Forget to set the inner exception when rethrowing a catched exception
try
{
...
}
catch (IOException ioException)
{
throw new AppSpecificException("It was not possible to save exportation file.")
// instead of
throw new AppSpecificException("It was not possible to save exportation file.", ioException);
}
When I posted this answer, I forget to mention that we should always consider when to include inner exception or not due to security reasons. As Eric Lippert pointed out on another answer for this topic, some exceptions can provide sensitive information about the implementation details of the server. Thus, if the caller who will be handling the exception is not trusted, it is not a good idea to include the inner exception information.
Empty catch:
//What's the point?
catch()
{}
Rethrowing:
//Exceptions are for *adding* detail up the stack
catch (Exception ex)
{throw ex;}
Assuming an exception that covers many scenarios was something specific. A real life scenario was a web app where the exception handling always assumed all errors were session time outs and logged and reported all errors as session time outs.
Another example:
try
{
Insert(data);
}
catch (SqlException e)
{
//oh this is a duplicate row, lets change to update
Update(data);
}
To log Exception.Message instead of Exception.ToString()
Many times, I see code logging only the exception message while it should log the return of ToString method. ToString provides much more information about the exception than the Message. It includes information like inner exception and stack trace besides the message.
Trying to catch OutOfMemoryException or StackOverflowException - those lead to a shutdown of the runtime, hence to way to catch them from within the same Process (or even from the CLR as a whole?)
OutOfMemoryException: The exception that is thrown when there is not enough memory to continue the execution of a program.

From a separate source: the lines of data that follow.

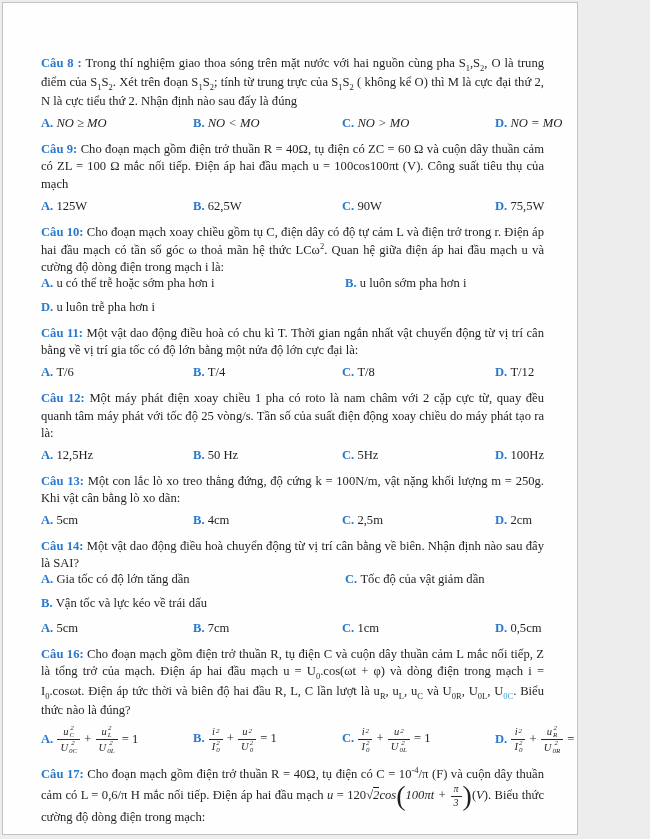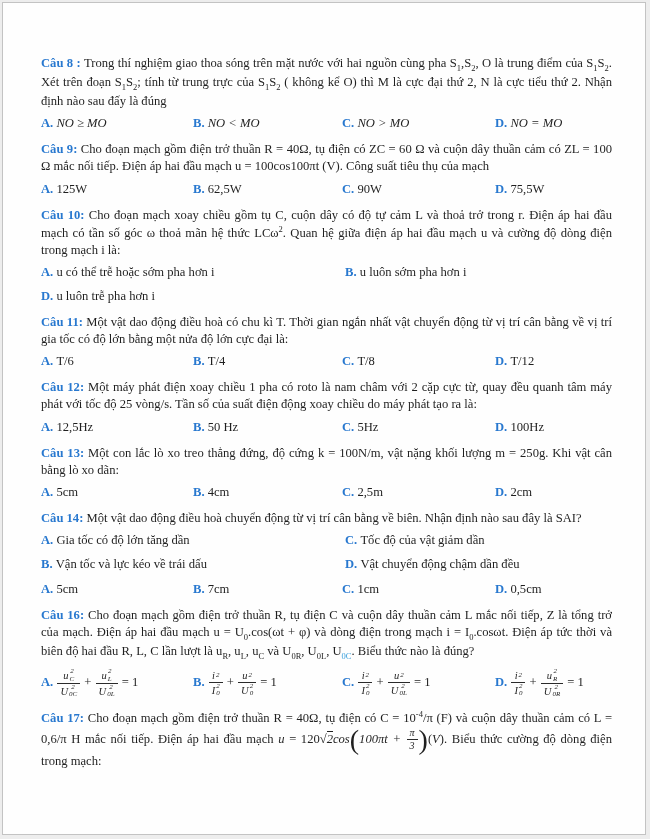"Câu 8 : Trong thí" .page { width: 644px -> 576px }
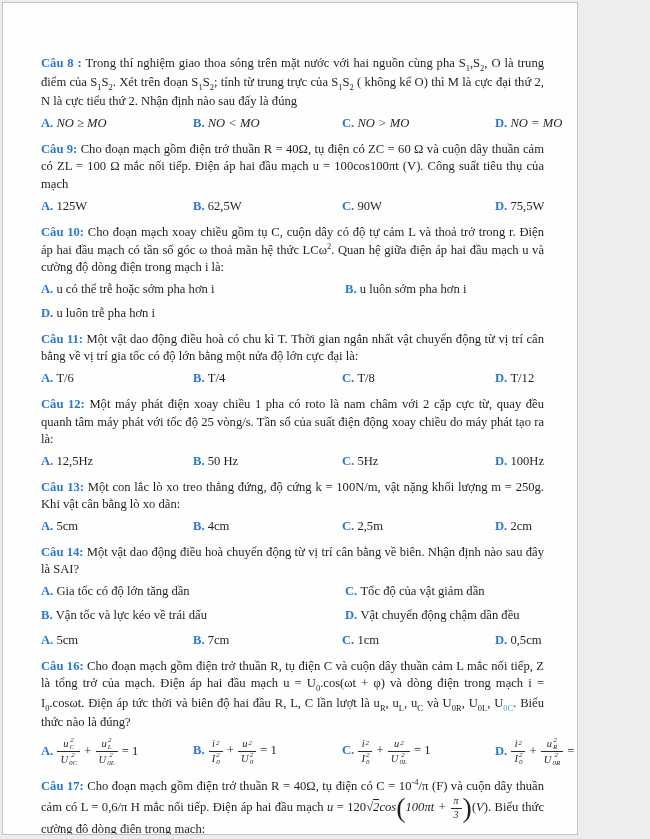"Cho đoạn mạch xoay chiều" span.seg-t { text: cuộn dây có độ tự cảm L và thoả -> điện dây có độ tự cảm L và điện }
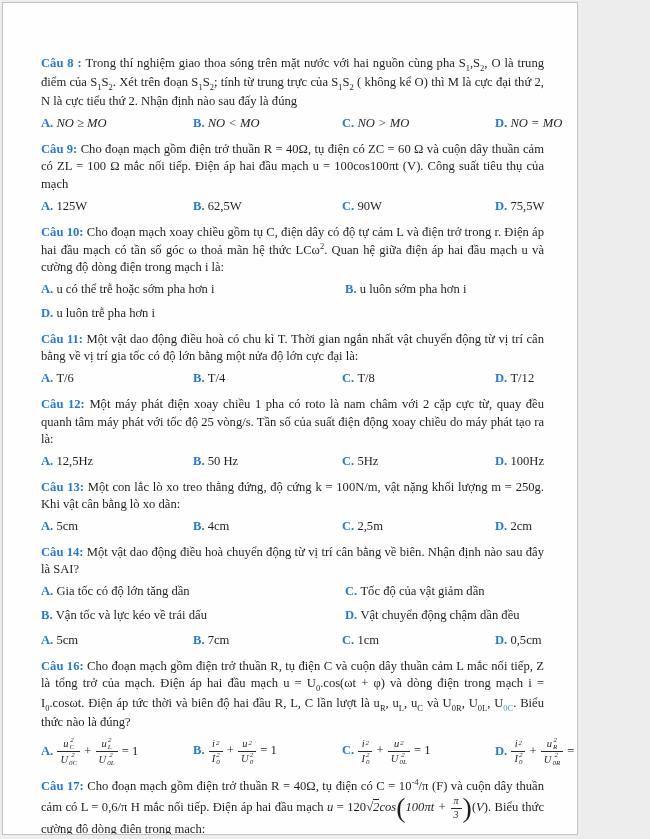"A. u có thể trễ" .opts-grid { margin-top: 6px -> none }
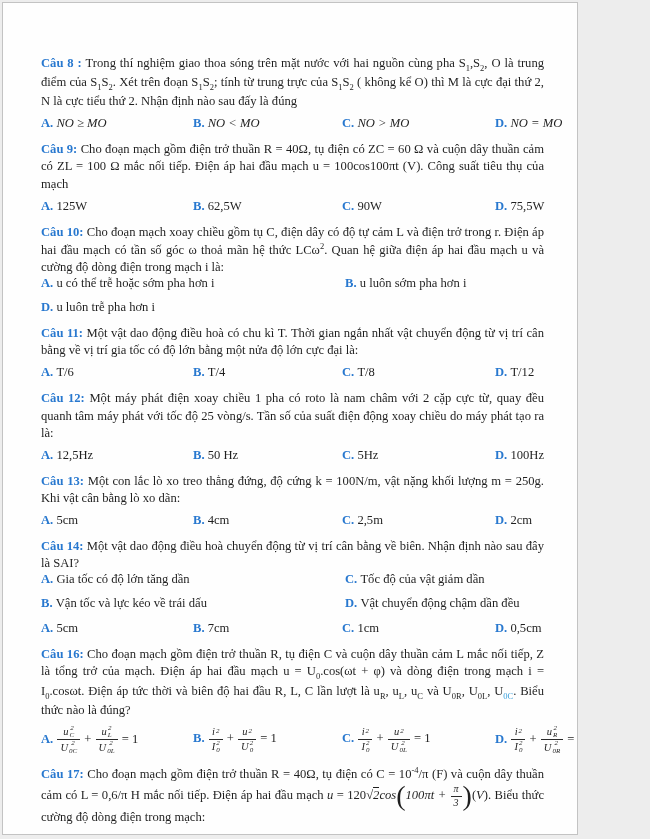"D. Vật chuyển động chậm" span.opt { html: <span><span>D. </span><span>Vật chuyển động chậm dần đều</span></span> -> none }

"Starting with the .NET Framework version 2.0, a StackOverflowException object cannot be caught by a try-catch block and the corresponding process is terminated by default. Consequently, users are advised to write their code to detect and prevent a stack overflow."
Failing to catch possible exceptions inside a catch handler. This can cause the wrong exception to be propagated upwards.
For example:
try
{
DoImportantWork();
}
catch
{
Cleanup();
throw;
}
What happens if Cleanup() throws an exception? You don't want to see an Exception pointing to the Cleanup() method in this catch handler. You want the original error. You could try to log the cleanup error, but even your logging code needs exception handling to avoid throwing exceptions from it.
try
{
DoImportantWork();
}
catch
{
try
{
Cleanup();
}
catch
{
// We did our best to clean up, and even that failed.
// If you try to log this error, the logging may throw yet another Exception.
}
throw;
}
Wrong
try
{
// Do something stupid
}
catch
{
// ignore the resulting error because I'm lazy, and later spend
// a week trying to figure out why my app is crashing all over
// the place.
}
Better
try
{
/// do something silly.
}
catch (InvalidOperationException ex)
{
/// respond, or log it.
}
catch (Exception e)
{
/// log it.
}
Using exceptions for normal flow control. Exceptions should exceptional. If it's a good / expected operation, use return values, etc.